Review: Nick Lowe and Los Straightjackets at Brighton Music Hall, 10/17/24

I’ve been seeing a lot of older musicians lately, because, I mean, you can’t count on anything in this life except that people don’t live forever, so if someone over retirement age comes to town, you better go if you’re at all interested.

I’m really interested in how people approach a 40- or 50+-year performing career. One way is to just come out and give the people what they want—play the old hits and a few deep cuts and celebrate the fact that you wrote great songs once and we’re all still here to enjoy them. This was the approach Blondie took when I saw them a few summers ago. It was a really fun show.

Another thing you can do is to give a nod to the old stuff but give a concert that leans on your new material just like you would have done thirty or forty years ago. Tom Jones did this, and Nick Lowe did the same thing.

While Tom Jones is a gifted interpreter of other people’s songs, Nick Lowe is a gifted songwriter. Indeed, I’d say he’s probably the greatest living songwriter. And working with Los Straightjackets (a bunch of Americans who play surf instrumentals while wearing luchador masks) seems to have creatively energized him. The man is still writing fantastic songs, and the way Los Straightjackets have helped his music evolve is…well, let’s just say that it’s magic. Because it’s a weird combination that sounds like it shouldn’t work but actually works amazingly, and creates this wonderfully genre-fluid, cool sound.

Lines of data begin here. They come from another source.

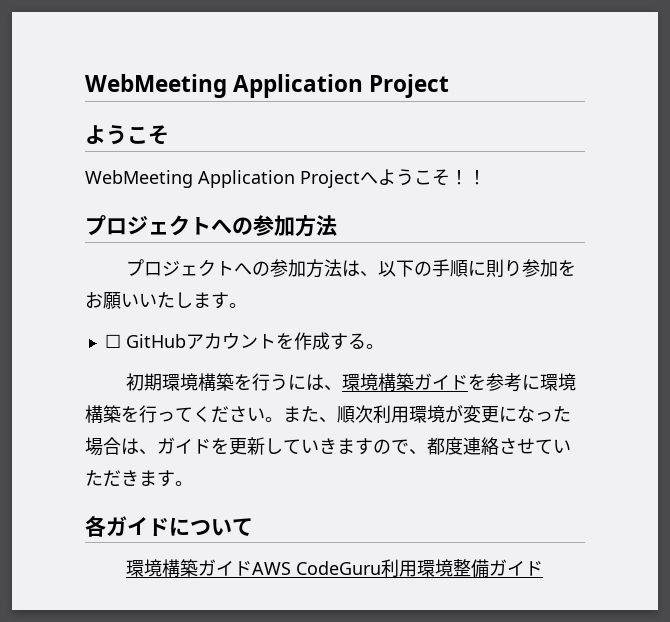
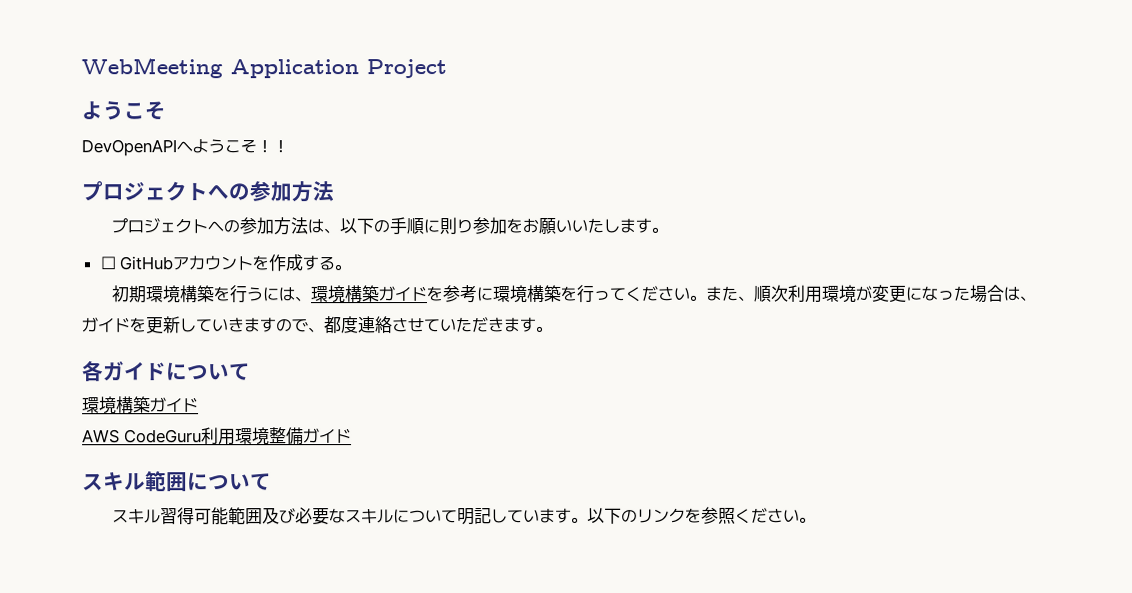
[85,170,360,188] WebMeeting Application Project -> [81,139,177,157] DevOpenAPI
(253, 568) none -> (199, 405) //
(544, 568) none -> [82,471,272,492] [111,506,816,526] // スキル範囲について // スキル習得可能範囲及び必要なスキルについて明記しています。以下のリンクを参照ください。

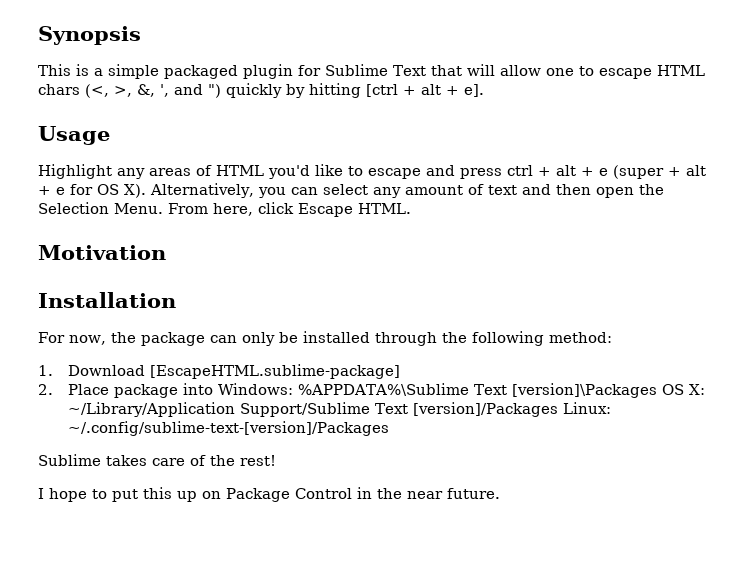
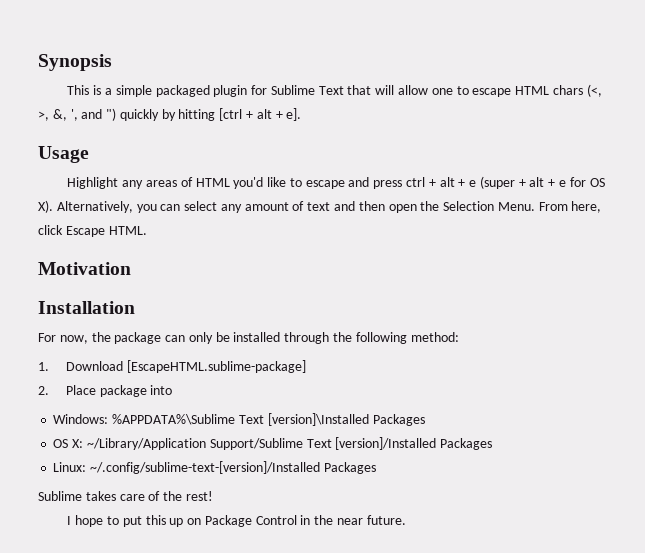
(213, 389) none -> (173, 390) //
[511,383,657,398] [version]\Packages -> [267,413,425,426] [version]\Installed Packages //
[412,402,611,417] [67,421,389,436] [version]/Packages Linux: ~/.config/sublime-text-[version]/Packages -> [335,437,493,450] [53,461,376,474] [version]/Installed Packages // Linux: ~/.config/sublime-text-[version]/Installed Packages

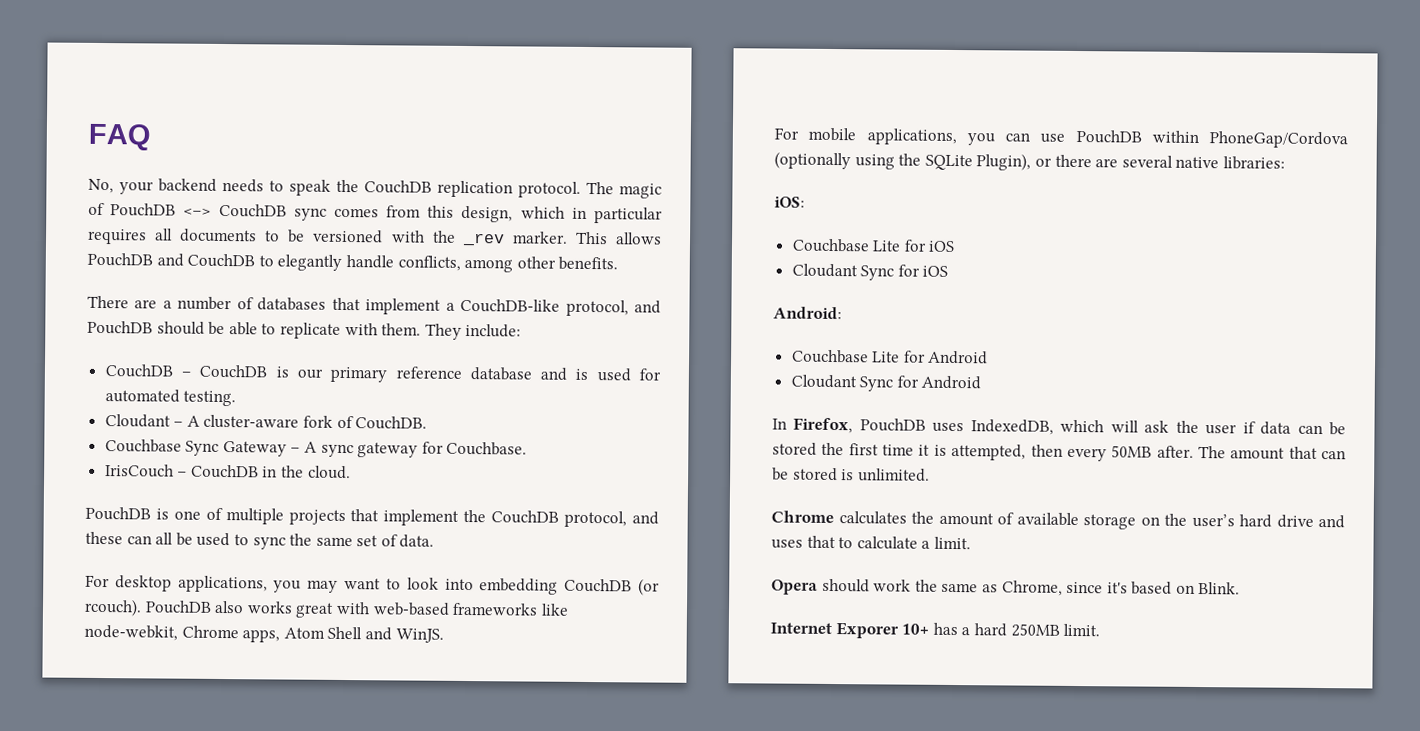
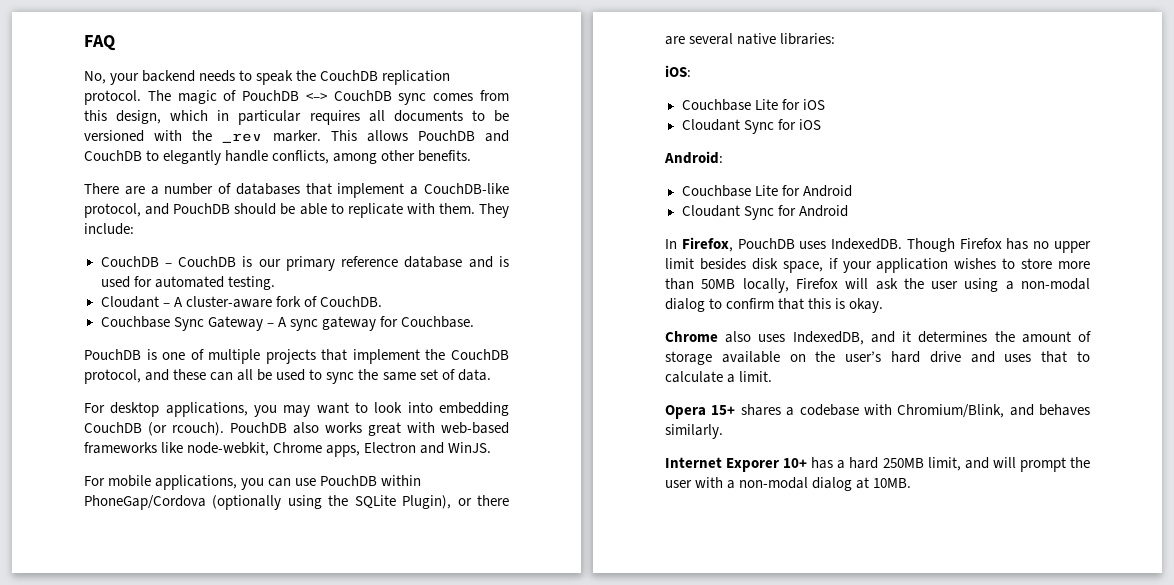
[104,464,351,480] // IrisCouch – CouchDB in the cloud. -> (474, 322) none
[283,626,363,640] Atom Shell -> [364,442,417,453] Electron
[970,419,1346,436] [772,442,1346,462] [772,467,930,482] [771,510,907,525] IndexedDB, which will ask the user if data can be stored the first time it is attempted, then every 50MB after. The amount that can be stored is unlimited. // Chrome calculates -> [831,238,1091,253] [665,258,1090,273] [665,278,1090,293] [665,298,884,313] [665,331,988,345] IndexedDB. Though Firefox has no upper limit besides disk space, if your application wishes to store more than 50MB locally, Firefox will ask the user using a non-modal dialog to confirm that this is okay. // Chrome also uses IndexedDB, and it determines
[1016,512,1136,530] available storage -> [665,351,780,365] storage available
[821,578,1241,596] should work the same as Chrome, since it's based on Blink. -> [711,404,1090,418] [665,424,723,439] 15+ shares a codebase with Chromium/Blink, and behaves similarly.
[1063,623,1101,637] limit. -> [927,457,1090,472] [665,477,912,491] limit, and will prompt the user with a non-modal dialog at 10MB.

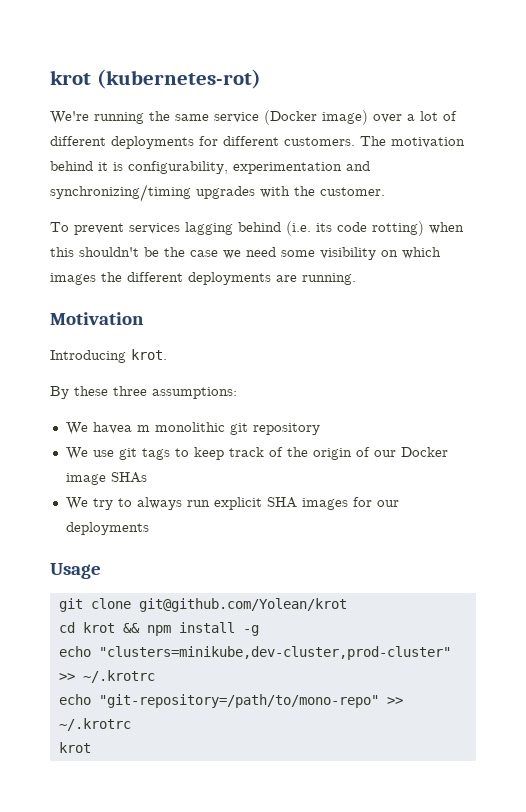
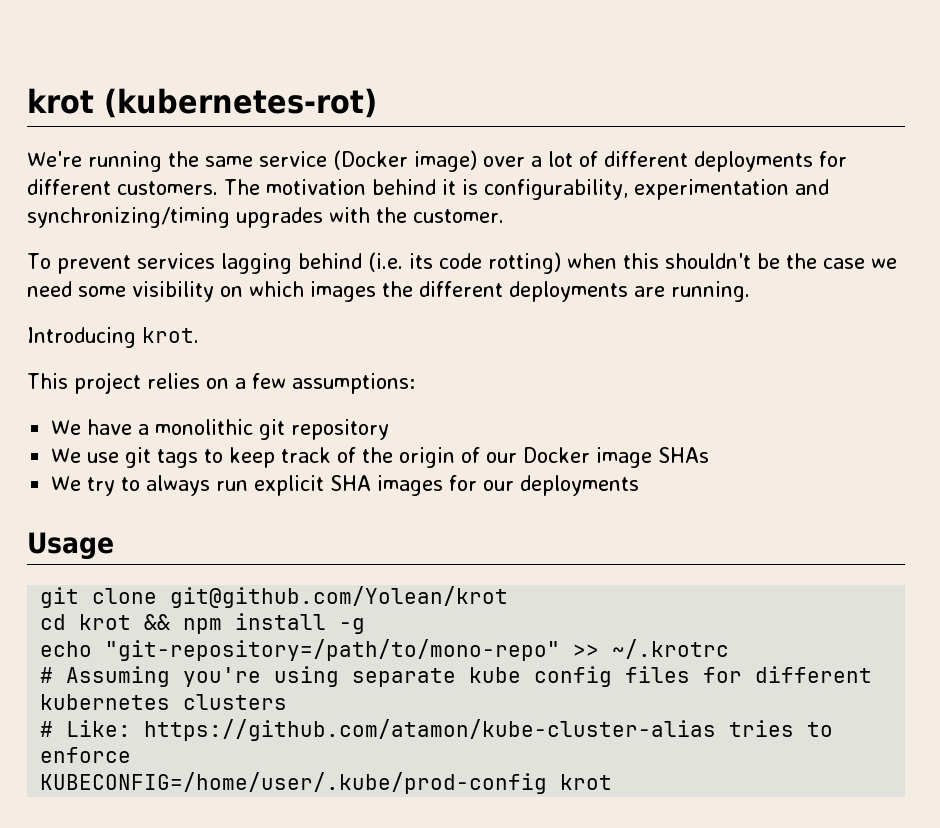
[50,312,144,325] // Motivation -> (750, 291) none
[50,386,147,399] By these three -> [27,372,286,394] This project relies on a few
[92,422,150,434] havea m -> [87,419,150,435] have a
[58,646,451,660] [58,670,155,683] // echo "clusters=minikube,dev-cluster,prod-cluster" >> ~/.krotrc -> (366, 626) none
(131, 724) none -> [40,666,873,687] [40,694,288,710] [40,719,834,741] [40,747,132,763] [40,772,548,794] # Assuming you're using separate kube config files for different kubernetes clusters // # Like: https://github.com/atamon/kube-cluster-alias tries to enforce // KUBECONFIG=/home/user/.kube/prod-config

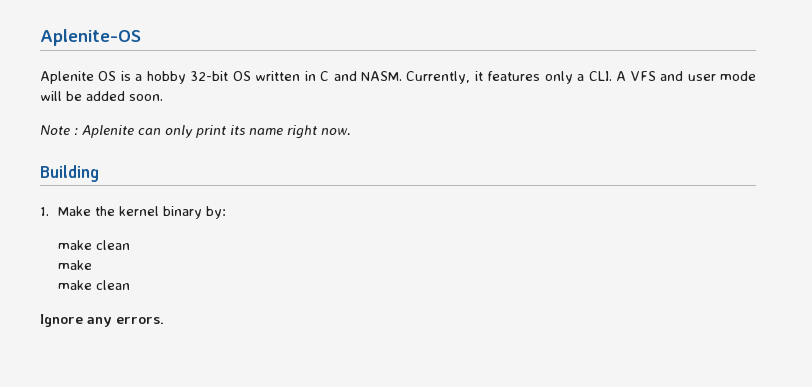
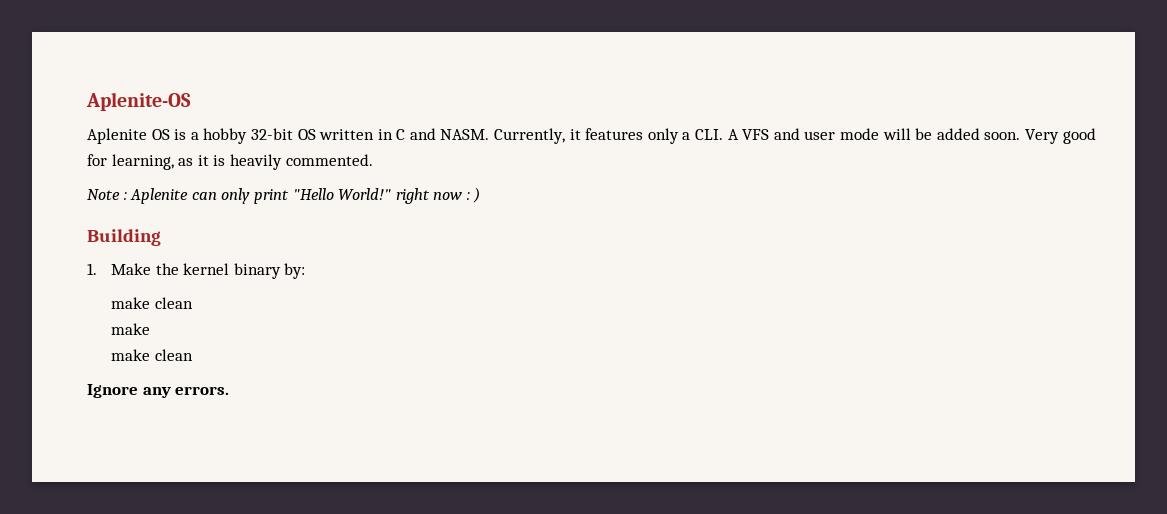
(163, 97) none -> [1024,128,1096,144] [87,154,373,170] Very good for learning, as it is heavily commented.
[230,125,351,139] its name right now. -> [292,187,481,204] "Hello World!" right now : )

The show opened with “So it Goes,” but reworked for the new cool surf-rock sound, and proceeded to play most of the new album, Indoor Safari, which is fantastic. Standouts for me are “Blue on Blue” (not the Bobby Vinton song), “Jet Pac Boomerang” and “Trombone.” We also got “I Live on a Battlefield” and “12 Step Program (To Quit You Babe)” from The Impossible Bird and “House For Sale” from The Old Magic before the focus shifted to the old songs at the end of the night.

Nick’s voice sounds great, and he’s very funny and charming on stage. When he took a break mid-show, he joked that he had a side hustle as an Uber driver and was going to get some rides in while Los Straightjackets played without him. This too was a fun part of the show because Los Straightjackets got to engage in some fun showmanship that they keep in check while they’re serving as Nick’s backing band.

The whole show was joyful and lacked the melancholy of the Tom Jones Ages and Stages tour. Nick Lowe definitely looks old, but the performance didn’t feel nostalgic or sad or really about his age at all. It was just a guy who writes great songs playing those songs with the help of some great musicians. The final encore was “Heart” played solo acoustic, and the audience’s silence was reverent. It was just a song we’d all heard before, but it certainly felt like Nick had shared something special with us.

It was great to see a legendary artist in a club setting, but I can’t have been the only over-50 member of the audience who was feeling pretty uncomfortable after two hours of standing in a venue that does not have a single seat. There was one fan in a wheelchair, but I think a venue should expect that a 75-year-old artist may have some fans with mobility and other physical challenges and should do more to accommodate them.

But I am fortunate enough that I am able to stand for two hours, and so I got to see one hell of a show.